►

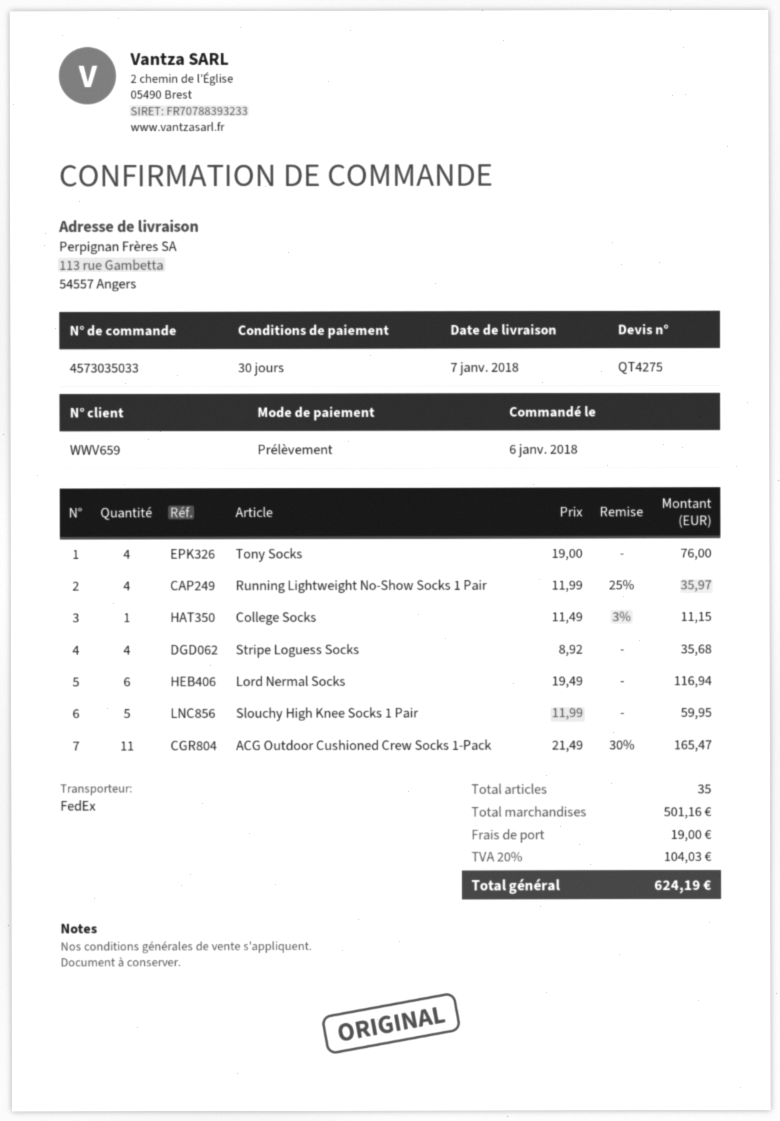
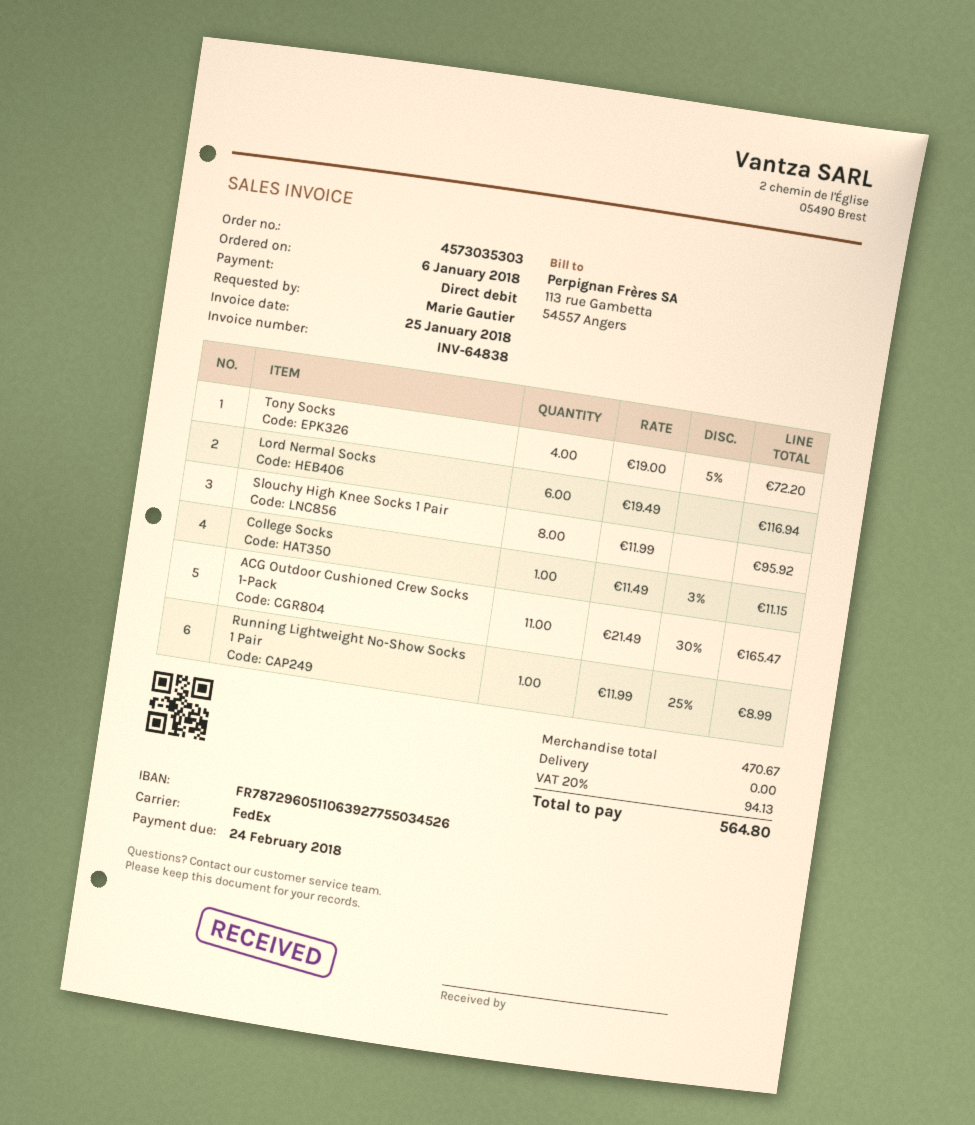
order number: 4573035033 -> 4573035303
Tony Socks: 4 x 19.00 = 76.00 -> 4 x 19.00 - 5% = 72.20
Running Lightweight No-Show Socks 1 Pair: 4 x 11.99 - 25% = 35.97 -> 1 x 11.99 - 25% = 8.99
Stripe Loguess Socks: 4 x 8.92 = 35.68 -> none
Slouchy High Knee Socks 1 Pair: 5 x 11.99 = 59.95 -> 8 x 11.99 = 95.92
subtotal: 501.16 -> 470.67
shipping: 19.00 -> 0.00
tax: 20% = 104.03 -> 20% = 94.13
total: 624.19 -> 564.80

◄

**PROBLEM DETAILS**: When you reach the line containing "Slouchy High Knee" in the listing, transcribe it and every line after it exactly, through the last line, and add nothing.

**EXERCISE RESPONSE**:
Slouchy High Knee Socks 1 Pair: 5 x 11.99 = 59.95 -> 8 x 11.99 = 95.92
subtotal: 501.16 -> 470.67
shipping: 19.00 -> 0.00
tax: 20% = 104.03 -> 20% = 94.13
total: 624.19 -> 564.80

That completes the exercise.